De l’intérêt des filtres roses
Les filtres roses, eux, ont été introduits plus récemment sur le marché. Initialement dédiés aux personnes migraineuses, ils filtrent les longueurs d’onde autour de 480 nanomètres, tout en laissant passer une partie des bleus et certains rouges. Ces filtres auraient un pouvoir, celui de soulager la photophobie, cette hypersensibilité à la lumière qui peut parfois être douloureuse. C’est pour confirmer cette hypothèse que le CECOM de Paris fait tester, en collaboration avec le Pr Baudouin et son équipe, les verres roses à des personnes photophobes. Le Centre a ainsi mis en place un « parcours douleur-éblouissement » visant à atténuer l’hypersensibilité lumineuse d’hommes et de femmes souffrant de photophobie, en leur faisant tester des filtres roses et jaunes. Ces derniers filtrent principalement les bleus violets. À l’image des filtres roses, ils limitent l’éblouissement. Un entretien avec un orthoptiste, suivi par une évaluation avec un opticien, aboutit à des préconisations de filtres. Un parcours d’1h30 au total, qui doit aboutir à un réel soulagement de la gêne.

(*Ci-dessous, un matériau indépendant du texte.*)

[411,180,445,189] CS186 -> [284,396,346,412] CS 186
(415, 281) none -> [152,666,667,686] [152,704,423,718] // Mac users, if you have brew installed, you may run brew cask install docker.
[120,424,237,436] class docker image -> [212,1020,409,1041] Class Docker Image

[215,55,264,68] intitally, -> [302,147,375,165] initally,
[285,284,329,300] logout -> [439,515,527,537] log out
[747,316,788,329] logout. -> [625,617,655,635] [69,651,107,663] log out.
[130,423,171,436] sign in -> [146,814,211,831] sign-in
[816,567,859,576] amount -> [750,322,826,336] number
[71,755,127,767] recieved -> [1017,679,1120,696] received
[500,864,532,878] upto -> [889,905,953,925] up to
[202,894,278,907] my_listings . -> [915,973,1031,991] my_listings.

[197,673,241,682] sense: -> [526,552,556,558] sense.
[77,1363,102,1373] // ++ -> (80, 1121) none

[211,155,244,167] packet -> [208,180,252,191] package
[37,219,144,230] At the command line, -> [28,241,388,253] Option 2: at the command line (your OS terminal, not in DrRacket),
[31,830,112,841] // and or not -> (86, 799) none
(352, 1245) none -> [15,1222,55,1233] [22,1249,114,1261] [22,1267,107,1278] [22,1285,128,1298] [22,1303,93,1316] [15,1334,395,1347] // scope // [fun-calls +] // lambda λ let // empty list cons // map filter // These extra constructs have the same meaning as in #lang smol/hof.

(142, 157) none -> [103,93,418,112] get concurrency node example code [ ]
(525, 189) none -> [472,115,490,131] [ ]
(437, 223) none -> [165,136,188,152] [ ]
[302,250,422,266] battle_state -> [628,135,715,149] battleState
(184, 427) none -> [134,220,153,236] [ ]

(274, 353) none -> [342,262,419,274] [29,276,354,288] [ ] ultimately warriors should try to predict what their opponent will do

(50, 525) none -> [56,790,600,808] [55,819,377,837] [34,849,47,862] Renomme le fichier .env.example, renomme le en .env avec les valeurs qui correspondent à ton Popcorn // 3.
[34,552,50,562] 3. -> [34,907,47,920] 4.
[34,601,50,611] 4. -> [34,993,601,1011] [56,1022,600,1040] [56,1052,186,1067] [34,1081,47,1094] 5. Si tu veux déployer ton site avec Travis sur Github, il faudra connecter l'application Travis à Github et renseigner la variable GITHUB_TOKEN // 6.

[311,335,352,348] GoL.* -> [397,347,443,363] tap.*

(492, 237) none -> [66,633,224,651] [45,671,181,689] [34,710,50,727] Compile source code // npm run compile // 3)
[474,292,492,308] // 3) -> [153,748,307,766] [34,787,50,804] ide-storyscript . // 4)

Des filtres adaptés à chaque niveau de sensibilité
Un parcours plus succinct et adapté à l’activité en magasin a été conçu pour les opticiens spécialisés en basse vision de l’enseigne Optic 2000, et présenté lors du colloque. Il s’adresse aux personnes souffrant d’hypersensibilité à la lumière ou de sécheresse oculaire associée à des douleurs. Concrètement, quand l’une d’entre elles pousse la porte d’un magasin, l’opticien commence par évaluer son degré de sensibilité lumineuse, et ses techniques actuelles de compensation. Il évalue la gêne par une échelle allant de 0 (absence de gêne) à 4 (gêne insupportable). Après cette première étape, le patient s’installe face à une lampe d’intensité fixe et de couleur neutre (4500°K). L’opticien peut ainsi évaluer, avec la même échelle, la gêne de la personne face à cette source lumineuse désagréable, dans trois conditions :
- sans filtre,
- avec la première teinte (rose),
- puis avec la seconde (jaune).
Ses réponses vont guider la préconisation finale de l’opticien. Les premiers résultats de l’étude montrent que la gêne est sensiblement soulagée par les filtres testés. Une large majorité des patients ont trouvé que les filtres roses étaient ceux qui soulageaient le mieux la photosensibilité. À l’exception des personnes atteintes d’un glaucome sévère, qui ont préféré le filtre jaune-orangé. Enfin, les personnes ayant une basse acuité visuelle ont souvent préféré les filtres jaunes. Quelle que soit la couleur du filtre préférée par le porteur, ces résultats montrent que les filtres sont bel et bien efficaces pour soulager les personnes malvoyantes et les aider à mieux voir, sans douleur. Une solution confortable qui gagne à être (encore plus) connue.